Adventures in Inspiration

Inspiration can come from anywhere. Any writer knows this, as does any musician, any artist, any sculptor, etc. You may be hiking across fells, absorbing a spectacular vista. You may be stomping through forests, breathing in the pine and relishing the sombre solitude and quiet. You may simply be walking down the high street, admiring the twinkling Christmas decorations and fairy lights that line shop windows. You may even be lying in bed, staring at a stain on the ceiling, wondering if it will grow and, if it does, what shape it will take. Your daily life and past experiences all create areas in your brain that can spark imagination, sometimes when you least expect it.

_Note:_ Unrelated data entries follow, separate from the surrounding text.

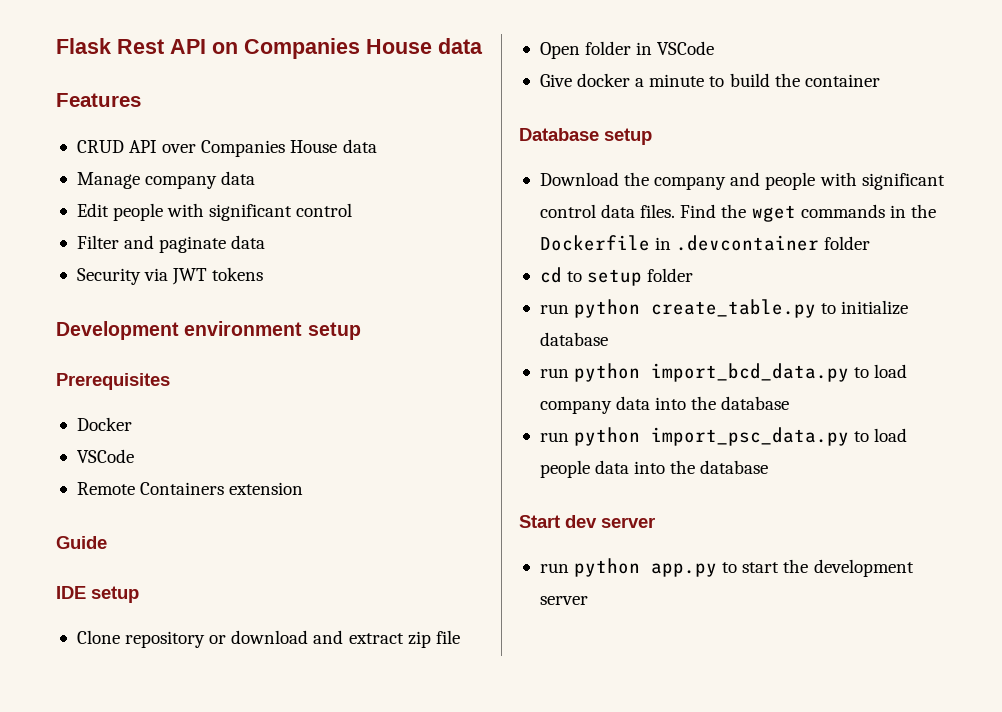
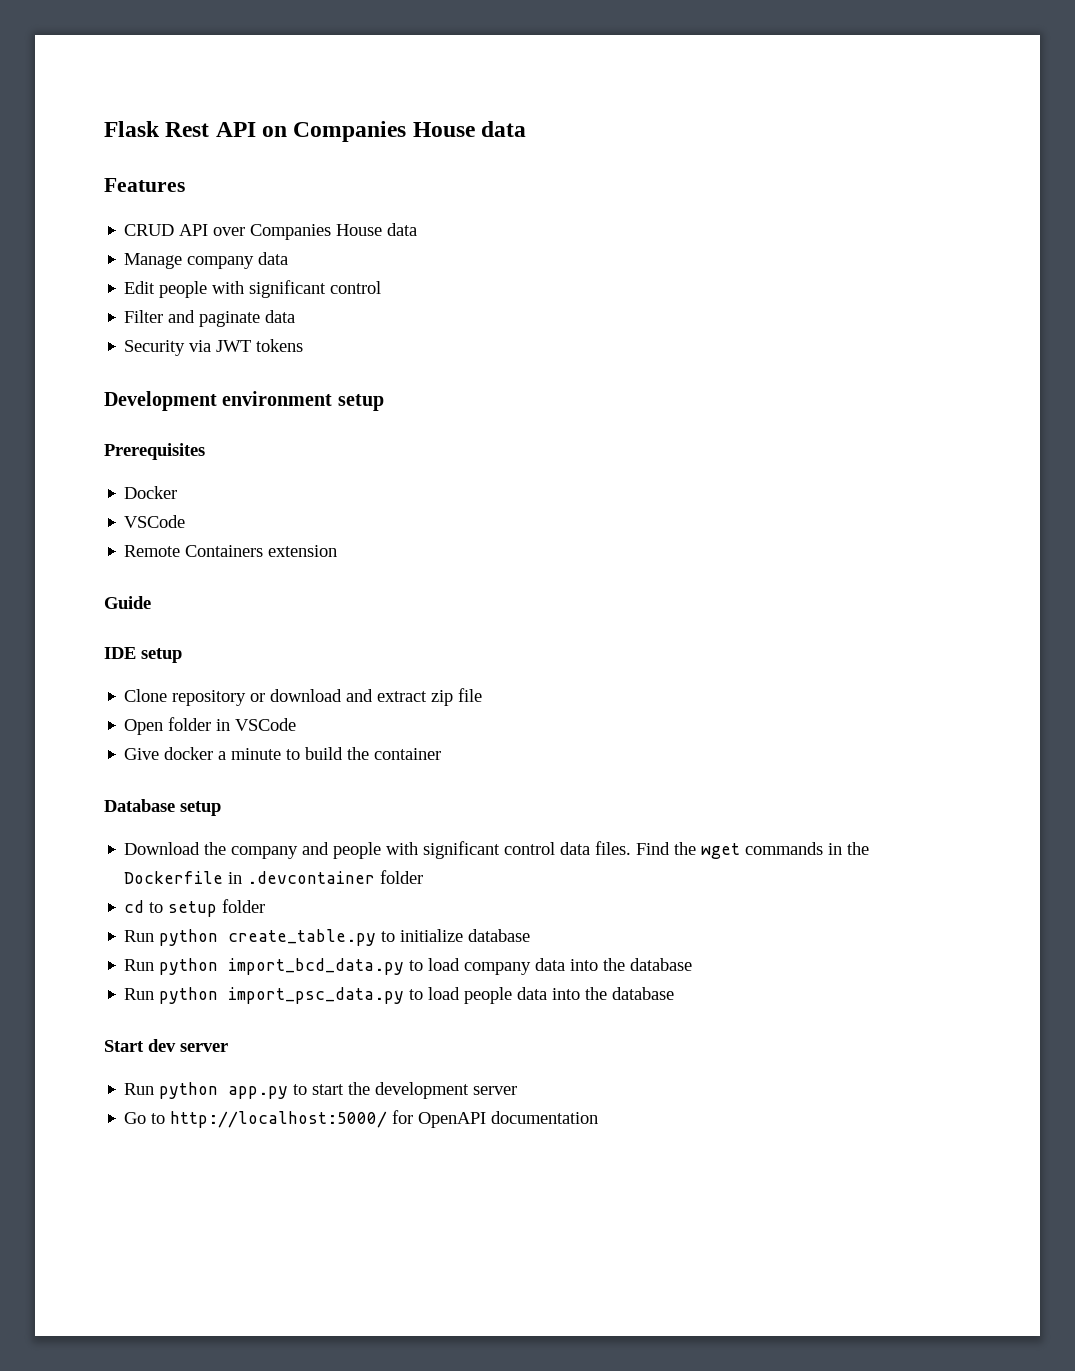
[539,304,569,314] run -> [124,930,155,942] Run
[539,368,569,378] run -> [124,959,155,971] Run
[539,432,569,442] run -> [124,988,155,1000] Run
[539,563,569,573] run -> [124,1083,155,1095] Run
(588, 600) none -> [124,1110,599,1128] // Go to http://localhost:5000/ for OpenAPI documentation

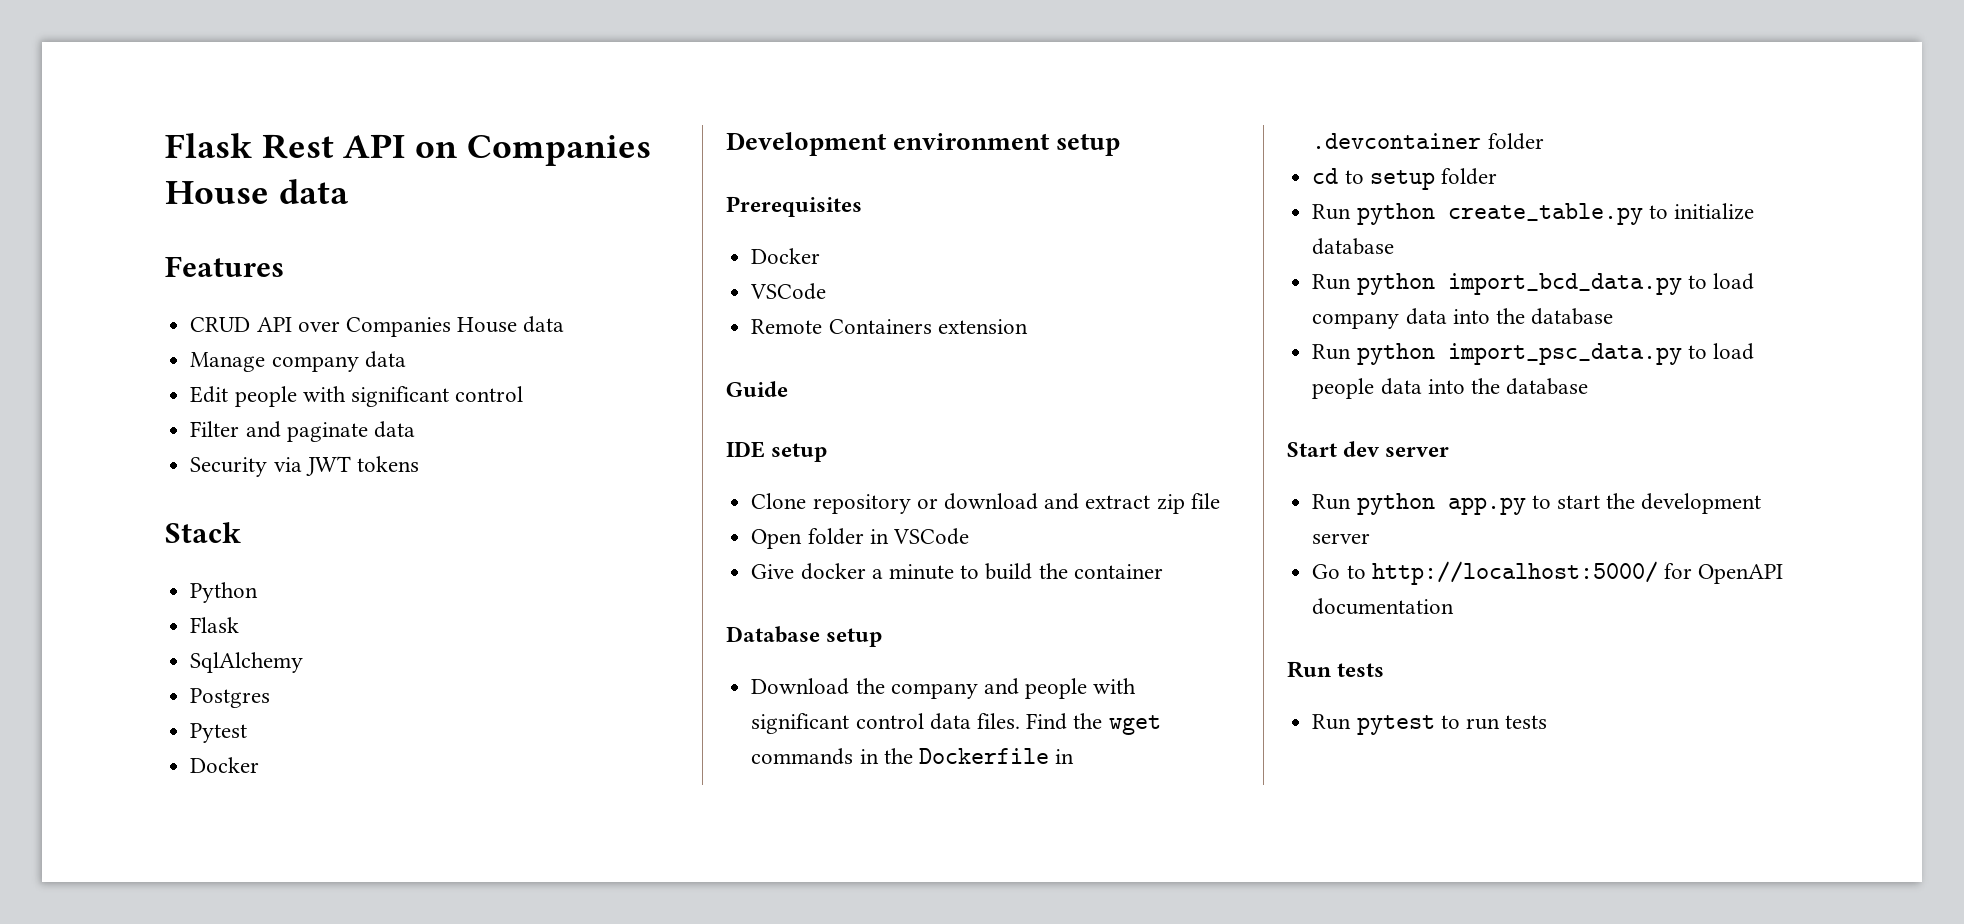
(304, 345) none -> [165,522,241,543] [190,582,259,603] [190,617,240,633] [190,652,304,673] [190,688,271,708] [190,723,248,743] [190,757,260,773] // Stack // Python // Flask // SqlAlchemy // Postgres // Pytest // Docker
(599, 1117) none -> [1287,661,1385,678] [1312,714,1548,735] // Run tests // Run pytest to run tests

The inspiration for Wolsey’s Adventures lies not only in an incident that occurred when the real Wolsey disappeared from my garden one Saturday afternoon, but also in a variety of real experiences that happened either to me or to Wolsey himself, and sometimes to both of us. That’s not to say the stories in the first collection (Tails from Foxtail Green) really happened, but I can recall the exact incident, the precise moment, the distinct chain of events that drove the creation of each adventure in that collection. I then used artistic licence to ensure that Wolsey’s view of those stories was as unique as he is.

A hike in the Scottish Highlands, around 2001, saw Wolsey’s brother Henry fall into a hole in the ground beneath the heather that blanketed the hillside. He was there one minute and gone the next. It took my partner and me close to half an hour to find the exact spot where Henry had disappeared, and when we found him, he was covered in mud, sheltering on a shelf three feet below the surface. What did he find down there? A magical cavern? An underground larder of canine delights? It was neither of those, of course, but when I came to write A Hole New World, that incident sparked a creative drive in my head that led to the story you (hopefully) have read by now.

In a mid-terraced Georgian house in a well-known street in Islington, London, circa 1992, where I was living at the time with several housemates, I climbed the steep stairs into the attic to use the WC that was situated up there. It was the middle of the night, with very little light to guide my way, but I saw a woman at the top of the stairs, wearing a dressing gown that wouldn’t have looked out of place on Ebenezer Scrooge. Her hair was pulled to the sides and tied in what appeared to be braids. She was as real as the two dogs currently sitting by my side on the sofa as I write this. She looked at me and then turned and walked into the only bedroom at the top of the house. No woman lived in the house at the time. My (all male) housemates all claimed to have seen her at some point. Was she real? Was she a house guest, or was she a ghost? Do I even believe in ghosts? It doesn’t matter, because that night was what I had in mind when I wrote A Bump in the Night, the story in which Wolsey sees a mysterious woman at the top of the stairs and chases her into the attic.

Each of Wolsey’s adventures has an occurrence, a moment in time, sitting behind it. There are no exceptions. And so, as I continue going about my daily life, walking the dogs, commuting to work by train, walking through Edinburgh’s numerous stunning streets and parks, I keep my eyes and, most importantly, my mind open to the possibility of finding yet more adventures for the wee chap who was once my faithful companion. If you’re a writer or an artist of any type, I do not doubt that you do the same.